Records excerpted from a collection

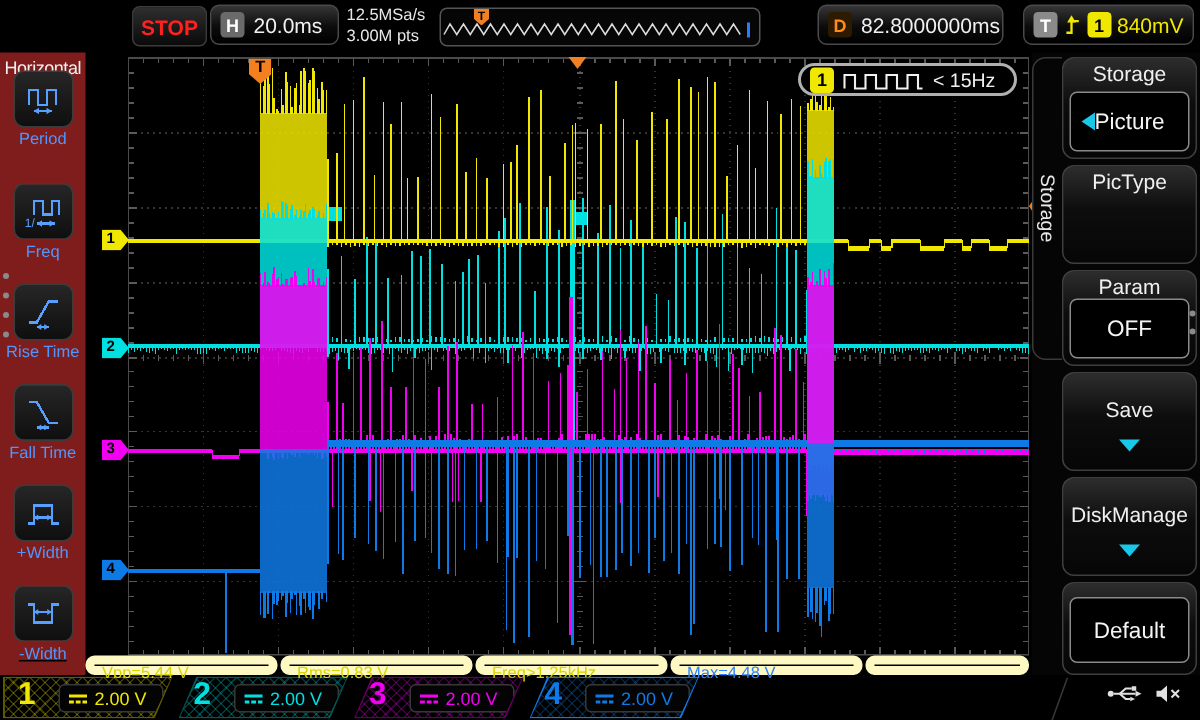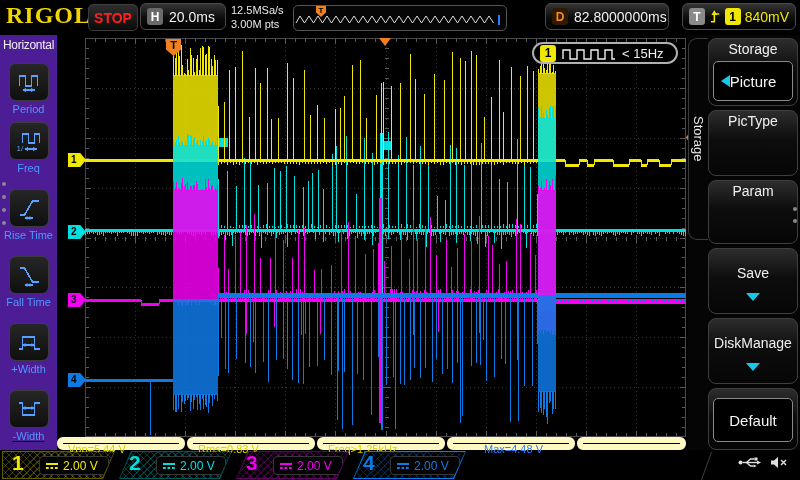"RIGOL" div.logo { html: <div>RIGOL</div> -> none }
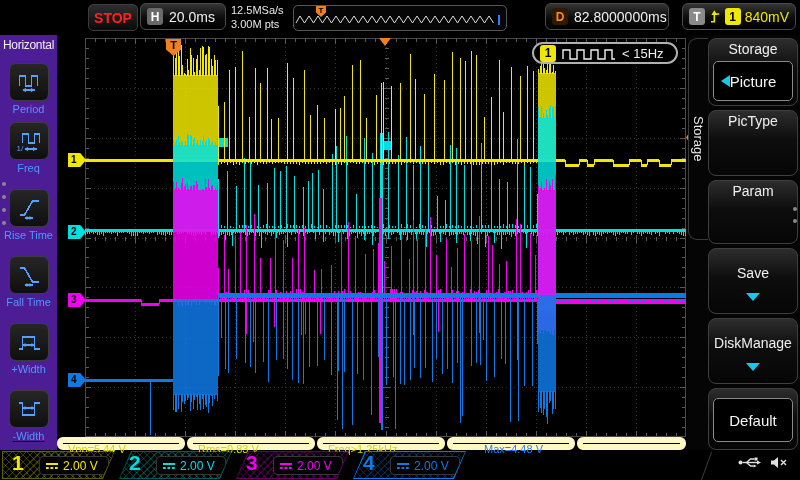"Horizontal" .leftmenu { background: #4c1d95 -> #7f1d1d }
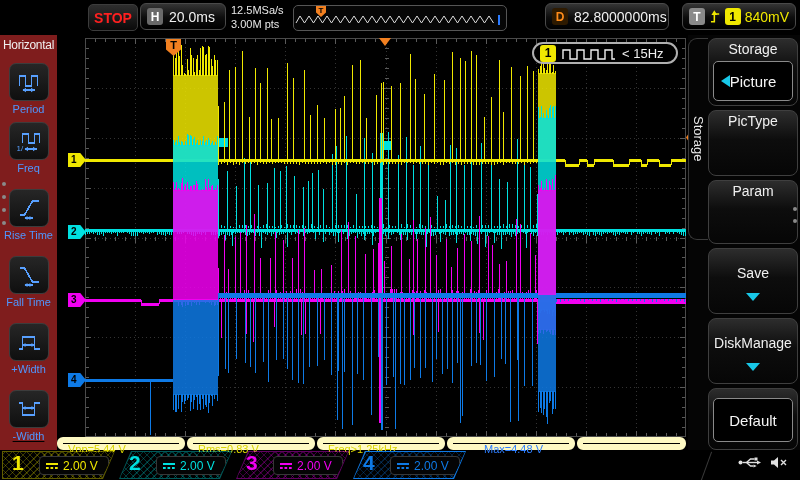"Period" div.lm-item { top: 28px -> 12px }
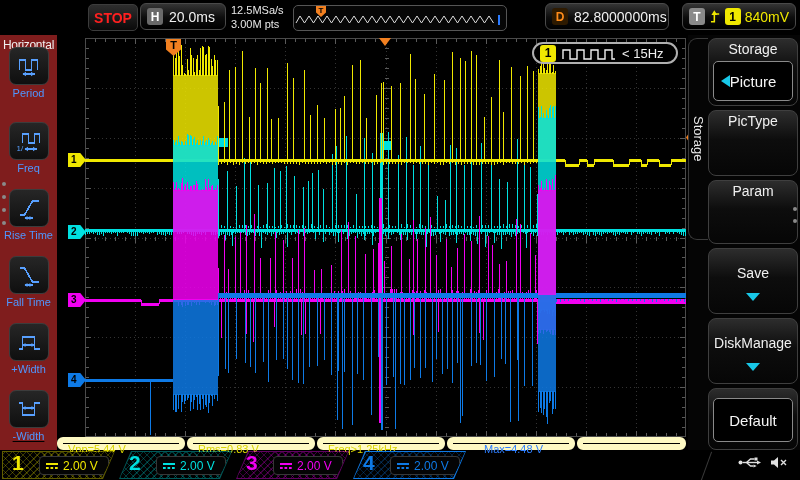"OFF" div.rm-btn { html: none -> <div> <span>OFF</span> </div> }
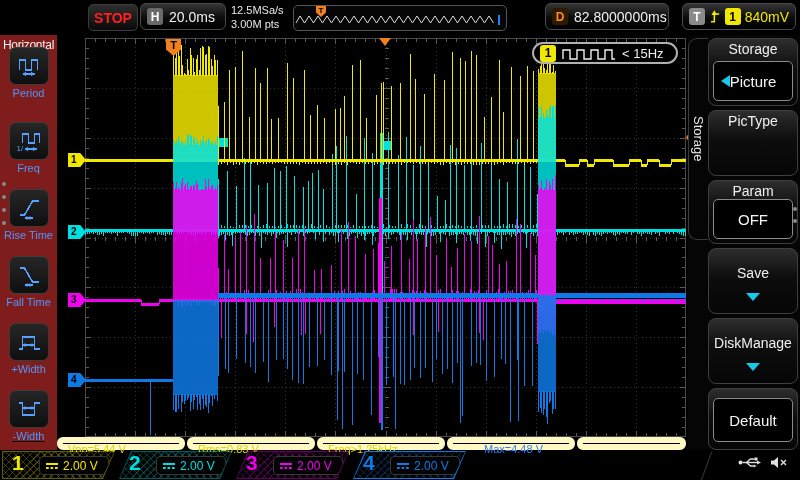"Max=4.48 V" div.mslot { text-align: center -> none }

What to produce: Begin at the line containing "background: #4c1d95 ->" and stop at the final line of the data. Retype those lines exactly, without the pictures.

Answer for this exercise:
"Horizontal" .leftmenu { background: #4c1d95 -> #7f1d1d }
"Period" div.lm-item { top: 28px -> 12px }
"OFF" div.rm-btn { html: none -> <div> <span>OFF</span> </div> }
"Max=4.48 V" div.mslot { text-align: center -> none }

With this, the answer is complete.